A few years ago there was a Mario Bros game with a feature called Super Guide, which basically offers to play the level for you if die too many times. It allows the player to skip parts or whole levels that they cannot beat. Compare that to Super Mario Bros 2 (Lost Levels) which is considered the hardest Mario game and beating it is still considered a feat. No hand holding, no saves, no continues. Git gud.

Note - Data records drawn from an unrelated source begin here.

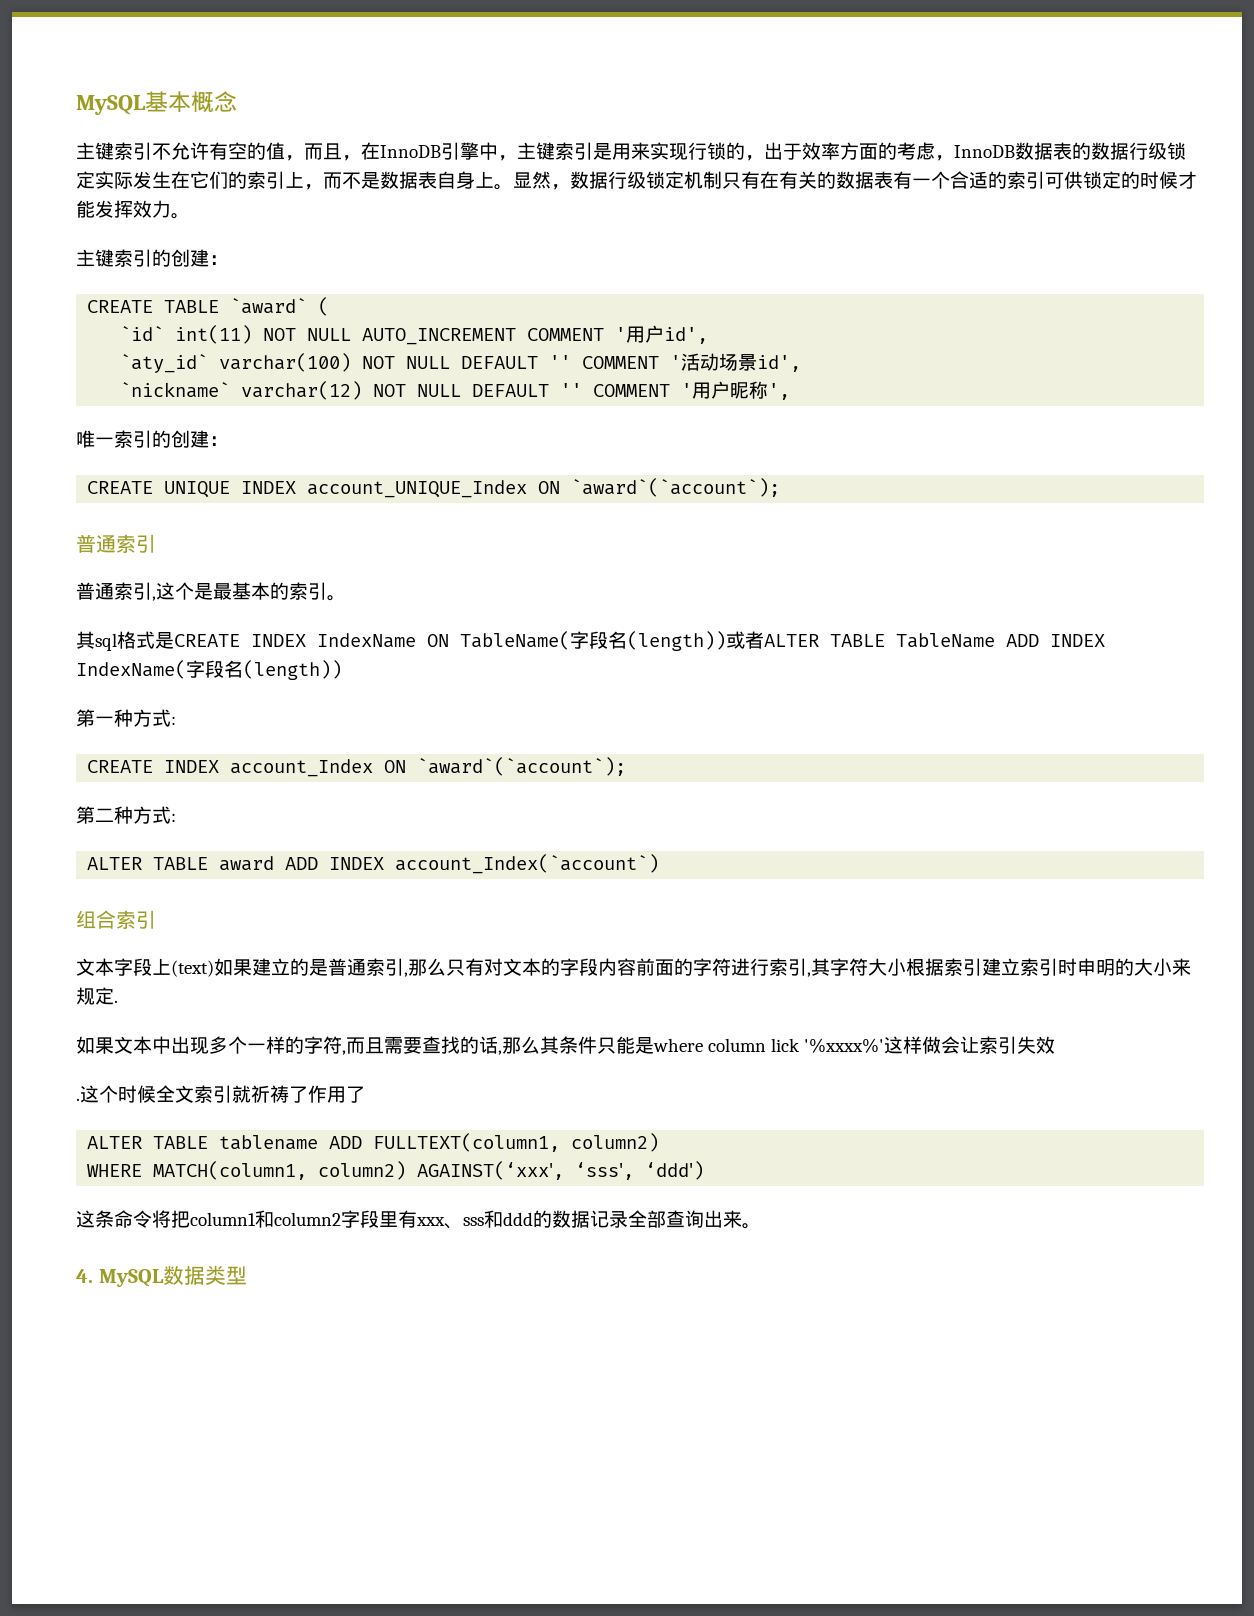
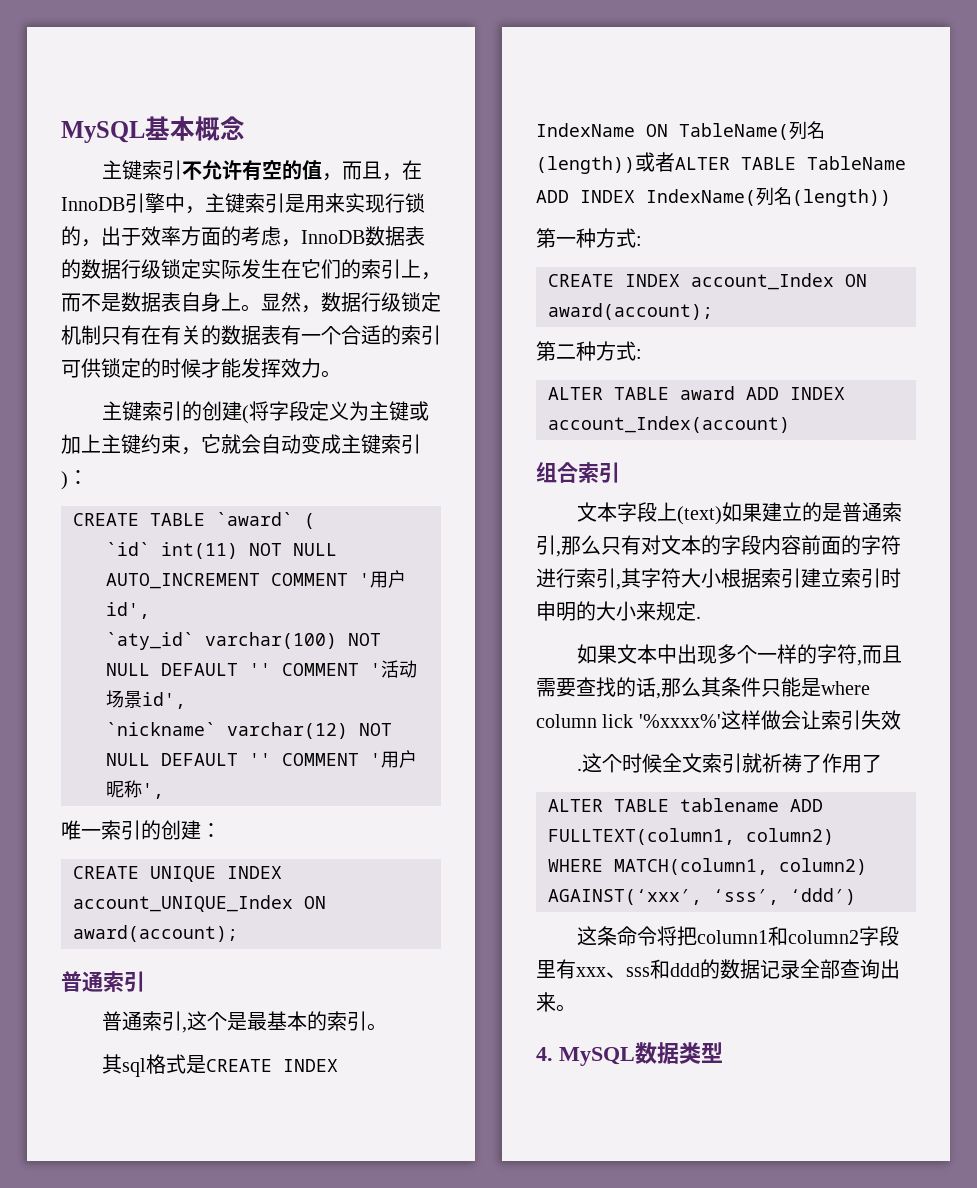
- 主键索引的创建：
+ 主键索引的创建(将字段定义为主键或加上主键约束，它就会自动变成主键索引)：
- CREATE UNIQUE INDEX account_UNIQUE_Index ON `award`(`account`);
+ CREATE UNIQUE INDEX account_UNIQUE_Index ON award(account);
- 其sql格式是CREATE INDEX IndexName ON TableName(字段名(length))或者ALTER TABLE TableName ADD INDEX IndexName(字段名(length))
+ 其sql格式是CREATE INDEX IndexName ON TableName(列名(length))或者ALTER TABLE TableName ADD INDEX IndexName(列名(length))
- CREATE INDEX account_Index ON `award`(`account`);
+ CREATE INDEX account_Index ON award(account);
- ALTER TABLE award ADD INDEX account_Index(`account`)
+ ALTER TABLE award ADD INDEX account_Index(account)

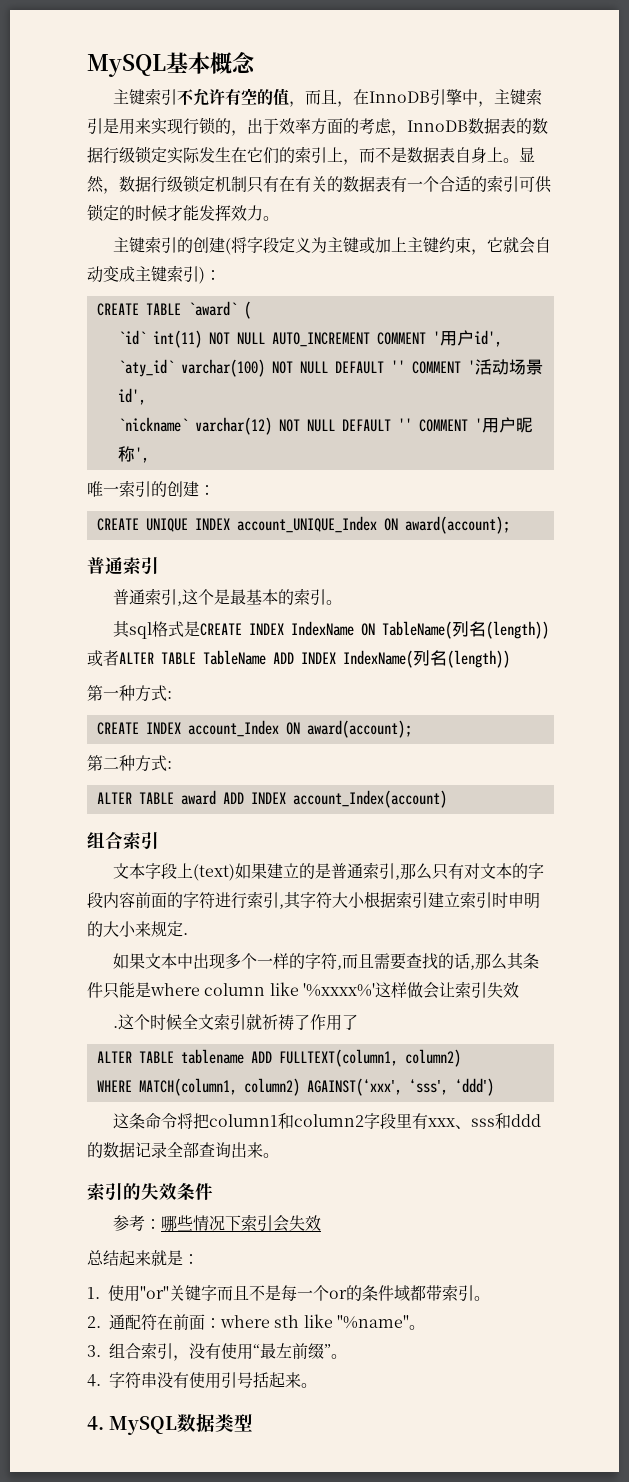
- 如果文本中出现多个一样的字符,而且需要查找的话,那么其条件只能是where column lick '%xxxx%'这样做会让索引失效
+ 如果文本中出现多个一样的字符,而且需要查找的话,那么其条件只能是where column like '%xxxx%'这样做会让索引失效
+ 索引的失效条件
+ 参考：哪些情况下索引会失效
+ 总结起来就是：
+ 1.使用"or"关键字而且不是每一个or的条件域都带索引。
+ 2.通配符在前面：where sth like "%name"。
+ 3.组合索引，没有使用“最左前缀”。
+ 4.字符串没有使用引号括起来。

I've played both. I find Lost Levels an exercise in frustration. Never did beat it. However, I did beat New SMB Wii, even if I rarely used the Super Guide, it was nice to see all the levels, experience the game and get what little story a Mario game has. Is it as impressive a victory as beating Lost Levels? Nope. But I had a lot more fun playing it. And that is what matters.
 

Mort

Legend
Supporter
I recently had a discussion with a friend about horror movies that seems to fit here.

Basically, I understand modern horror movies and why they tend to depend on jump scares and gore, but I don't like them. And the reason is that for a lot of people, the tension of expecting a jump scare, and the release of the shock of one happening is gratifying. Being scared in a safe environment is fun for them.

For me and a lot of others, it's just... stressful. I don't enjoy it. It leaves me feeling bad and burnt out.

And that's what the 'anyone can die, it's a roll of the dice' mentality is like. For some people, it enhances the game because tension makes them feel good. For others, it's just a ton of stress and worry over a character we worked hard on and got attached to just going poof for no satisfying reason.

So it's not a question of the players having the wrong mindset or the DM having badwrongfun; it's about making sure that you're in or running a game that isn't just generating frustration and stress for the players who don't get gratification from tension.
Yeah, some of the old school modules had very arbitrary deaths.

To the point where the only way I'd enjoy playing them is if the DM allowed the Robilar method (as in a heard of stampeding sheep to clear the traps; @Rob Kuntz was that actually done, or is that apocryphal?)
 

Mistwell

Crusty Old Meatwad (he/him)
Threadcrapping
I think it's a good reaction to the belief that Old School play is an inherently better play style and that new school is coddling and therefore lesser.

A few years ago there was a Mario Bros game with a feature called Super Guide, which basically offers to play the level for you if die too many times. It allows the player to skip parts or whole levels that they cannot beat. Compare that to Super Mario Bros 2 (Lost Levels) which is considered the hardest Mario game and beating it is still considered a feat. No hand holding, no saves, no continues. Git gud.

I've played both. I find Lost Levels an exercise in frustration. Never did beat it. However, I did beat New SMB Wii, even if I rarely used the Super Guide, it was nice to see all the levels, experience the game and get what little story a Mario game has. Is it as impressive a victory as beating Lost Levels? Nope. But I had a lot more fun playing it. And that is what matters.
Then it's a badwrongfun reaction to a different thread which is also a badwrongfun reaction? We on the two wrongs make a right road now?